Cebile Xulu survived a kidnapping as a young girl growing up in the Inkatha Freedom Party (IFP) stronghold village of Ntembisweni near Greytown in KwaZulu-Natal.
But these days the Standard Bank Rising Star Award-winning corporate executive survives by owning the human capital space in her sector.
Speaking to City Press from her office at Mondelez International in Woodmead, northern Johannesburg, the company’s director of human resources (HR) told the tale of how, when she was 13, she was once targeted by kidnappers who were aggrieved by her father’s mediation efforts.
Xulu was one of six siblings with parents who were educators – her father was a principal at Ntembisweni Primary School; her mother, although a qualified teacher, was a housewife.
“The fights were not so political because the entire area was IFP. So, it was more like someone broke someone’s guitar in Gauteng so when they got home they fought. Factions did kill one another and others made money from selling guns. My father was a mediator and people were not happy,” she said, adding that a tip-off from a woman who had overheard the kidnappers saved her from the ordeal.
After that her family decided to send her to live with family friends in Stanger because she did not have relatives in that area and no one would suspect her of being there.
“There were several attempts on my dad’s life, too, but all failed. I went to live with the Mfeka family and I could not visit home so there were stories about why I had disappeared, things like I was pregnant and I was sent away,” she said with a laugh.
She spent most of her high school days at ML Sultan High in Stanger.
After matriculating she enrolled for a bachelor of administration degree, majoring in politics
and industrial psychology at the University of Zululand after her wish to study at urban-based institutions failed.
“My earliest career ambitions were really to be a teacher because that is all I was exposed to.

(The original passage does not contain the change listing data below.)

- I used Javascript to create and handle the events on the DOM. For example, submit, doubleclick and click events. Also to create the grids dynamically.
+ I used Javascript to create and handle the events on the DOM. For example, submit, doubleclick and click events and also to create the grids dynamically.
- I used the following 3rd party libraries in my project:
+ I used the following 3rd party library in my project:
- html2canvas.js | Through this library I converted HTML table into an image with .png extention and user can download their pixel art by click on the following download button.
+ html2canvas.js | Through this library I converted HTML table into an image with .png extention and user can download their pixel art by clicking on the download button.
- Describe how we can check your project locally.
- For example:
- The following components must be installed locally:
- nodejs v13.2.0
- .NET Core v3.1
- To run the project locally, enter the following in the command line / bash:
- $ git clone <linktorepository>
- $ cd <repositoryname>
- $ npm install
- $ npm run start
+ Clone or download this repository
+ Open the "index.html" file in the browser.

I decided otherwise only in my final year at varsity when I understood that I wanted to work for a big corporate,” she said.
It was also at varsity that she became politically conscious, aligning herself to the Azanian Student Convention (Azasco).
“That movement had the brightest minds and I was attracted to that and I joined them instead of the IFP-aligned Sadesmo [SA Democratic Students Movement] because I came from an IFP stronghold,” Xulu said, reminiscing on the decision that she had to keep secret from her father.
After completing her undergraduate degree she completed her honours before heading back to her childhood village where, with her father having died while she was at varsity, she had to rebuild her home.
Armed with an honours degree she joined the unemployment queue but volunteered at a local school and taught business economics, geography and English and it was there during her efforts to resuscitate the library that the school’s sponsor, Masonite Africa, spotted her resourcefulness and recruited her as an intern.
Nine months into the internship, she was offered a job as a HR officer at the same company, a job she kept for four and a half years.
Working for a company that employed around 1 000 people, with only 10 females, subtle sexual advances and harassment were the order of the day and, as a young black woman, she experienced disrespect even in boardroom meetings.
Her next career stop was as an HR manager at a multinational household goods company where she stayed for only a year before joining A-Cubed consultancy firm in Durban.
It was there that she was exposed to major restructuring and risk management projects – even outside the country.
“Though I took a pay cut to take that job, its exposure set me up to be here today,” she said.
Two years later Xulu decided to look for a job that required no travelling, after she experienced a family tragedy, and that is when she joined Tongaat-Hulett at its Stanger plant.
After a year she left again and joined Heineken in 2009 and two years later, when the HR director resigned, she applied for the position but was told by her then boss she would not get it.
“He told me he couldn’t employ me because I was a strong Zulu woman and he could not have two bulls in one kraal; he didn’t like my hair because my short natural hair made me look masculine and he preferred the braids I had worn when I was being interviewed. He eventually hired a person who fitted his criteria and seven months later he asked her to leave and offered me the job,” Xulu said, laughing about the incident.
Xulu said that particular incident taught her that one didn’t have to have a position to lead.
“When that lady was there, I had to put aside my unhappiness and rally the team behind her because if she failed, we failed,” Xulu said.
Heineken also gave her the opportunity to stay in Amsterdam while she was looking after leadership talent for the Africa region.
“Europe was not my favourite place but it exposed me more to the African continent’s potential. I was also exposed to the stereotypes about black leadership,” she said.
After eight years at Heineken, which included the birth of a child while living in Amsterdam, she felt it was time to return home and that was when Mondelez International brought her on board.
A self-confessed feminist, Xulu is as passionate about transformation as she is about graduate development.
“Most graduates are not work-ready but corporates have to invest in helping government to improve the skills and even influence the curriculum.
“We must produce corporate-relevant skills. Get the Setas working properly and let’s get employable graduates,” she said.
On transformation, Xulu said there was too much talking and very little action forcing companies to comply.
“Some of these companies even budget for the fines and have no appetite to transform,” she said.
When not in the boardroom, Xulu loves reading business books and cooking.